Despite its readily controllable compressibility and its ability to readily compress in the vertical or landing direction (e.g., due, at least in part, to the zigzag structure of wall member 1202), this overall structure 102a/102b is resistant to shear forces and to collapse, toppling, or other failure from shear forces, e.g., in the horizontal, side-to-side direction (in the lateral-to-medial side direction or vice versa) due, at least in part, to the presence of the major wall portion 1202c and its arrangement in a direction substantially parallel to the shear force incident direction. More specifically, the major wall portion 1202c provides a strong structure that resists collapse, deformation, or movement when forces in different directions are applied at its top and bottom, e.g., when a wearer stops quickly, makes a cutting action, changes directions, etc. Of course, other ways of providing a “collapsible” wall member are possible without departing from this invention. For example, if desired, the shear resistant wall member could be curved rather than zigzag structured.
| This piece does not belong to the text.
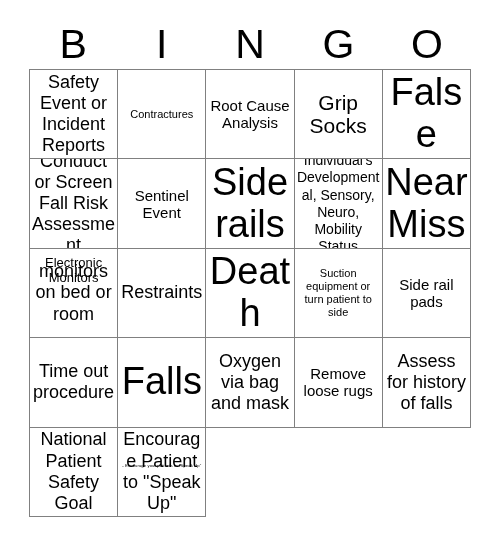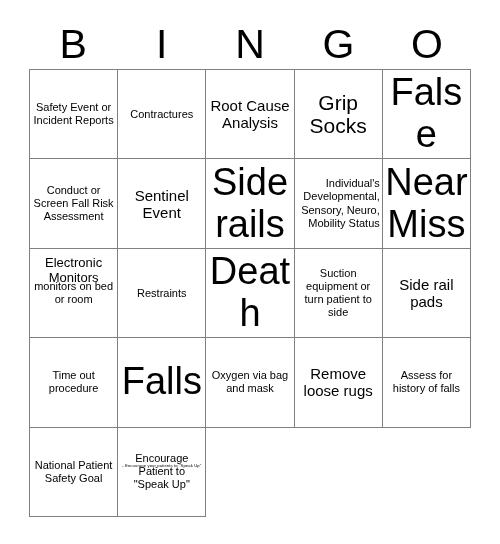"Safety Event or Incident Reports" .fs-md { font-size: 11px -> 18px }
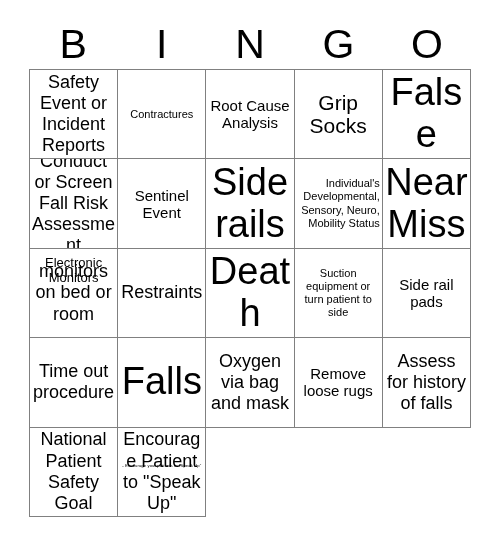"Individual's Developmental, Sensory," .fs-xs { font-size: 11px -> 14px; text-align: right -> none }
As another example, if desired, pre-bent lines or “fail” lines could be provided in a wall member structure to better allow the wall member to collapse in the vertical direction. As still another example, if desired, a multi-part wall member 1202 may be provided, optionally spring biased to the uncompressed orientation, in which one portion of the wall member slides, rotates, or otherwise moves with respect to another part of the wall member to thereby provide a collapsing structure. Also, if desired, a single impact-attenuation member 102a/102b may include multiple shear resistant wall members, e.g., zigzag or otherwise structured.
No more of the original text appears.